Legal petitions challenging the SIR process in states like West Bengal and Tamil Nadu have argued that such a widespread citizenship-linked verification by the EC undermines electoral and constitutional rights, especially for poor, migrant, elderly and vulnerable people.

The EC has defended itself, telling the Supreme Court that it has “complete discretion” over when and how to revise electoral rolls and that performing SIR does not require any external agency’s approval. Nonetheless, the Supreme Court has asked petitioners to specify why they are so “apprehensive,” even as legal challenges continue. 

The Final Rolls, the Real Fallout: Exclusion, Distrust, Disenchantment

In Bihar, where the first phase of SIR concluded on September 30, 2025, the final electoral roll published by the EC reportedly showed a shrinkage of about 6% in the electorate.
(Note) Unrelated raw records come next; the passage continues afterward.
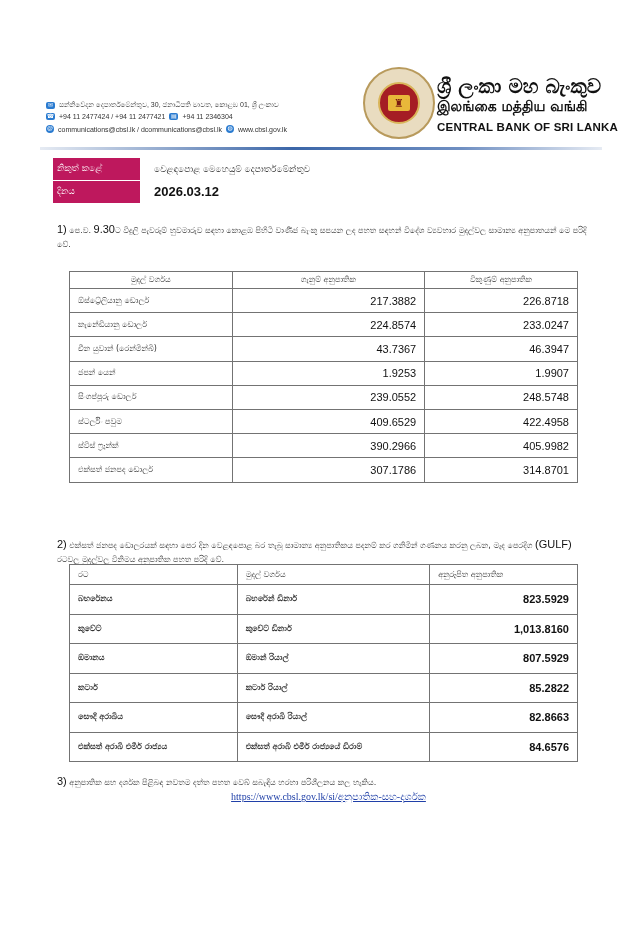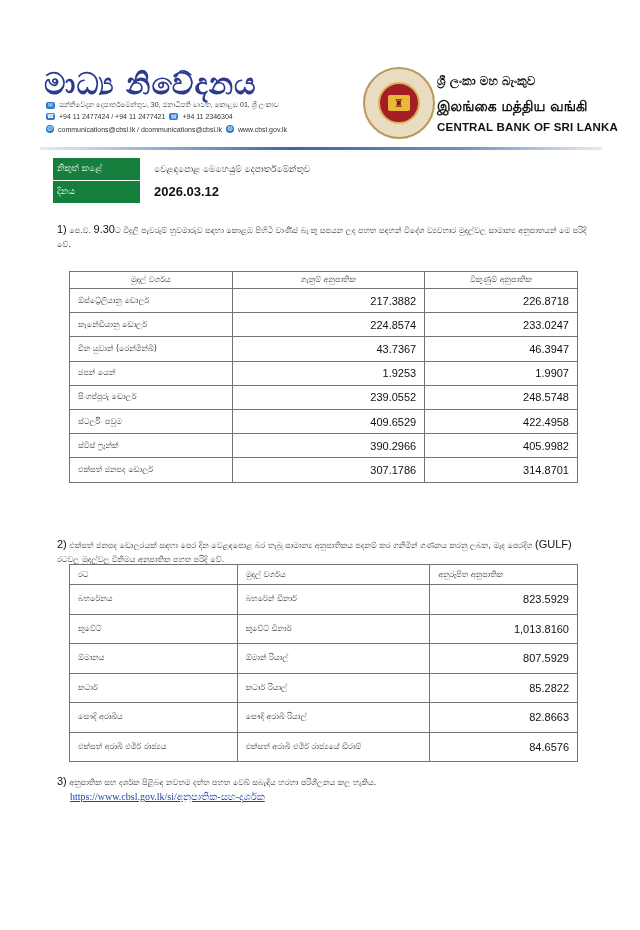--- a/index.html
+++ b/index.html
@@ -10,55 +10,54 @@
   .title-si { position: absolute; left: 44px; top: 66px; font-size: 30px; font-weight: bold; color: #2b3a8f; letter-spacing: 1px; font-family: "DejaVu Sans", sans-serif; }
   .contact { position: absolute; left: 46px; font-size: 7px; color: #333; display: flex; align-items: center; gap: 4px; white-space: nowrap; }
   .contact .ic { display: inline-block; width: 9px; height: 7px; border-radius: 2px; background: #2a7bd0; color: #fff; font-size: 6px; line-height: 7px; text-align: center; }
   .contact .ic.round { border-radius: 50%; width: 8px; height: 8px; }
   .c1 { top: 101px; } .c2 { top: 113px; } .c3 { top: 125px; }
 
   .seal { position: absolute; left: 363px; top: 67px; width: 72px; height: 72px; border-radius: 50%; background: #e9dcc0; border: 2px solid #b89a5c; display: flex; align-items: center; justify-content: center; }
   .seal-inner { width: 42px; height: 42px; border-radius: 50%; background: #a51d24; border: 2px solid #d9b55a; display: flex; align-items: center; justify-content: center; }
   .seal-lion { width: 22px; height: 16px; background: #e8b83a; border-radius: 2px; color: #7a1a10; font-size: 11px; line-height: 16px; text-align: center; }
 
-  .bank-si { position: absolute; left: 437px; top: 74px; font-size: 12px; font-weight: bold; color: #111; font-family: "DejaVu Sans", sans-serif; }
+  .bank-si { position: absolute; left: 437px; top: 74px; font-size: 20px; font-weight: bold; color: #111; font-family: "DejaVu Sans", sans-serif; }
   .bank-ta { position: absolute; left: 437px; top: 98px; font-size: 14px; font-weight: bold; color: #111; font-family: "DejaVu Sans", sans-serif; }
   .bank-en { position: absolute; left: 437px; top: 121px; font-size: 11.5px; font-weight: bold; color: #111; letter-spacing: 0.2px; }
 
   .divider { position: absolute; left: 40px; top: 147px; width: 562px; height: 3px; background: linear-gradient(to right, #e6ebf3, #3b66a8 45%, #6f8fc2 75%, #e6ebf3); }
 
   .meta { position: absolute; left: 53px; top: 158px; }
   .meta-row { display: flex; height: 22px; margin-bottom: 1px; }
-  .meta-label { width: 87px; background: #15803d; color: #fff; font-size: 9px; padding: 5px 4px; font-family: "DejaVu Sans", sans-serif; }
+  .meta-label { width: 87px; background: #be185d; color: #fff; font-size: 9px; padding: 5px 4px; font-family: "DejaVu Sans", sans-serif; }
   .meta-value { padding-left: 14px; font-size: 9px; line-height: 22px; font-family: "DejaVu Sans", sans-serif; color: #222; }
   .meta-value.date { font-size: 13px; font-weight: bold; font-family: "Liberation Sans", sans-serif; color: #111; }
 
   .para { position: absolute; left: 57px; width: 530px; font-size: 8px; line-height: 14px; color: #333; font-family: "DejaVu Sans", sans-serif; }
   .para .num { font-size: 11px; font-weight: normal; color: #111; font-family: "Liberation Sans", sans-serif; }
   .para .strong { font-size: 11px; font-family: "Liberation Sans", sans-serif; color: #111; text-align: right; }
   .p1 { top: 222px; } .p2 { top: 517px; margin-top: 20px; } .p3 { top: 774px; }
-  .link { display: block; margin-left: 13px; color: #2040a8; text-decoration: underline; font-family: "Liberation Serif", serif; font-size: 10px; }
+  .link { display: block; margin-left: 13px; color: #2040a8; text-decoration: underline; font-family: "Liberation Serif", serif; font-size: 10px; text-align: center; }
 
   table { position: absolute; border-collapse: collapse; }
   td, th { border: 1px solid #737373; font-size: 8px; padding: 0 8px; height: 24.2px; color: #333; font-weight: normal; font-family: "DejaVu Sans", sans-serif; }
   td.num { text-align: right; font-size: 11px; font-family: "Liberation Sans", sans-serif; color: #111; padding-left: 24px; }
   .t1 { left: 69px; top: 271px; width: 509px; }
   .t1 th { text-align: center; height: 17px; }
   .t1 col.c-a { width: 163px; } .t1 col.c-b { width: 193px; } .t1 col.c-c { width: 153px; }
   .t2 { left: 69px; top: 564px; width: 509px; }
   .t2 th { text-align: left; height: 20px; margin-top: 12px; }
   .t2 th.rt { }
-  .t2 td { height: 29.5px; }
+  .t2 td { height: 29.5px; font-weight: bold; }
   .t2 col.c-a { width: 168px; } .t2 col.c-b { width: 193px; } .t2 col.c-c { width: 148px; }
 </style>
 </head>
 <body>
 
 <div class="header">
-  <div class="title-si">මාධ්‍ය නිවේදනය</div>
 
   <div class="contact c1">
     <span class="ic">✉</span>
     <span>සන්නිවේදන දෙපාර්තමේන්තුව, 30, ජනාධිපති මාවත, කොළඹ 01, ශ්‍රී ලංකාව</span>
   </div>
   <div class="contact c2">
     <span class="ic">☎</span>
     <span>+94 11 2477424 / +94 11 2477421</span>
     <span class="ic">▤</span>
     <span>+94 11  2346304</span>

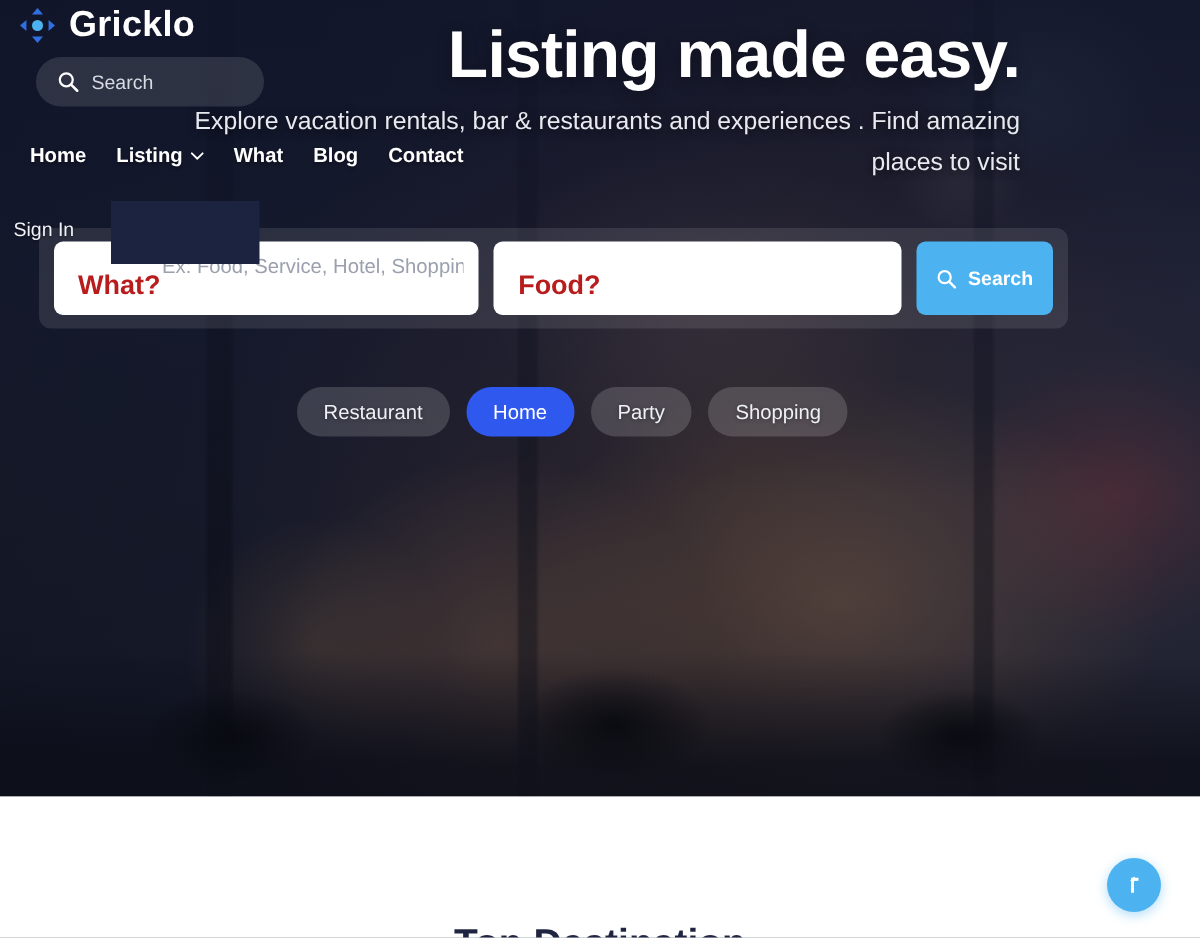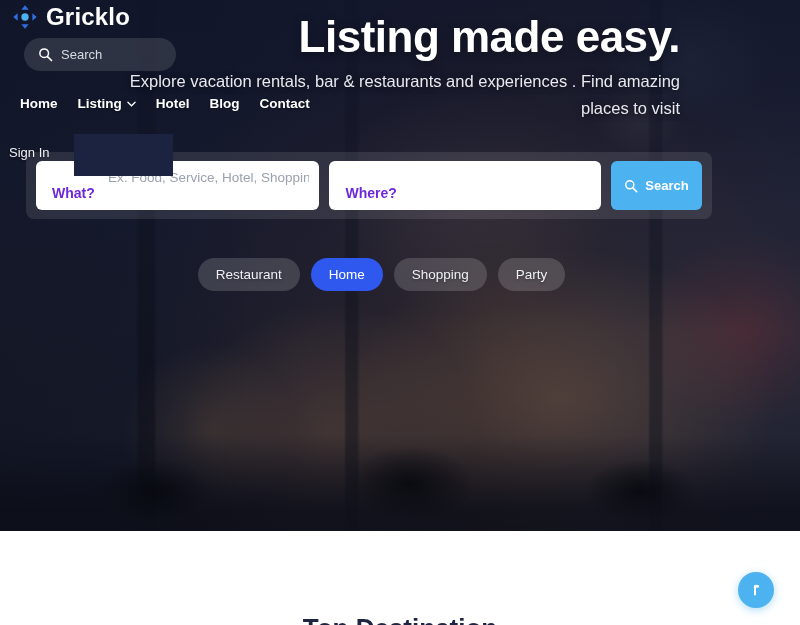--- a/index.html
+++ b/index.html
@@ -135,21 +135,21 @@
     z-index: 25;
   }
   .field {
     position: relative;
     background: #ffffff; border-radius: 6px; height: 49px;
   }
   .field.what { width: 290px; }
   .field.where { width: 278px; }
   .field-label {
     position: absolute; left: 16px; bottom: 9px;
-    font-size: 14px; font-weight: 700; color: #6d28d9;
+    font-size: 18px; font-weight: 700; color: #b91c1c;
   }
   .field-input {
     position: absolute; left: 72px; top: 9px; right: 10px;
     border: 0; outline: 0; background: transparent;
     font-family: "Liberation Sans", sans-serif;
     font-size: 13.5px; color: #3a3f4c;
     overflow: hidden; white-space: nowrap;
   }
   .field-input::placeholder { color: #9aa0ad; }
   .search-btn {
@@ -238,62 +238,62 @@
     <a href="#">
         <span>Home</span>
       </a>
     <a href="#">
       <span>Listing</span>
       <svg class="chev" width="9" height="6" viewBox="0 0 10 6">
         <path d="M1 1 L5 5 L9 1" fill="none" stroke="#ffffff" stroke-width="1.4" stroke-linecap="round"></path>
       </svg>
     </a>
     <a href="#">
-        <span>Hotel</span>
+        <span>What</span>
       </a>
     <a href="#">
         <span>Blog</span>
       </a>
     <a href="#">
         <span>Contact</span>
       </a>
   </nav>
 
   <div class="signin">Sign In</div>
   <div class="navy-block"></div>
 
   <div class="search-panel">
     <div class="field what">
       <span class="field-label">What?</span>
       <input class="field-input" type="text" placeholder="Ex: Food, Service, Hotel, Shopping" style="">
     </div>
     <div class="field where">
-      <span class="field-label">Where?</span>
+      <span class="field-label">Food?</span>
     </div>
     <button class="search-btn">
       <svg width="14" height="14" viewBox="0 0 16 16">
         <circle cx="6.6" cy="6.6" r="4.6" fill="none" stroke="#ffffff" stroke-width="1.7"></circle>
         <line x1="10.2" y1="10.2" x2="14.4" y2="14.4" stroke="#ffffff" stroke-width="1.9" stroke-linecap="round"></line>
       </svg>
       <span>Search</span>
     </button>
   </div>
 
   <div class="pills">
     <div class="pill">
         <span>Restaurant</span>
       </div>
     <div class="pill active">
         <span>Home</span>
       </div>
     <div class="pill">
-        <span>Shopping</span>
+        <span>Party</span>
       </div>
     <div class="pill">
-        <span>Party</span>
+        <span>Shopping</span>
       </div>
   </div>
 
   <div class="white-section">
     <div class="section-title">Top Destination</div>
   </div>
 
   <button class="scroll-top">
     <svg width="16" height="16" viewBox="0 0 16 16">
       <path d="M8 13.2 L8 5.2 L11 5.2 L11 3.2 L8 3.2 L6 3.2 L6 13.2 Z" fill="#ffffff"></path>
Even as the EC declared that the exercise was successful and that no large-scale deletion of genuine voters had been reported, the psychological and sociopolitical impact has already begun to surface. In states like West Bengal and Assam, where large migrant populations and socio-economically vulnerable groups reside, the SIR has sparked fear, of exclusion, of loss of political identity, of being rendered stateless in practical terms.

For many citizens, especially poor migrants, labourers, elderly or homeless individuals, the burden of producing birth certificates, parental records or address proofs is real and immediate. For them, SIR smacks less of democratic reform and more of existential jeopardy. The fact that the EC quietly stripped explicit citizenship-test language from its final order does little to reassure those now scrambling to prove their lineage or birthright before bureaucrats and BLOs.

SIR as “Clean-up,” but Risk of Clean-out

Viewed in isolation, the SIR could be defended as a noble attempt to purge duplicate, fake or defunct voter entries, and to ensure accurate and up-to-date electoral rolls. Yet the origins of the exercise, the citizenship-linked draft order, the constitutional invocation of Article 324 and 326, the sudden urgency, reveal a far more loaded agenda.

By structurally mirroring an NRC-style citizenship verification, SIR threatens constitutional values of equality, universal adult franchise and non-discrimination. It carries the risk of disenfranchising millions who are unable to jump through documentary hoops, not due to fraud, but because of systemic disadvantage.

If not countered by robust oversight, transparent documentation, legal safeguards and political will, SIR may end up less like a democratic renewal drive and more like a stealth exclusion mechanism, leaving behind a legacy not of inclusion, but of fear and fractured civic identity.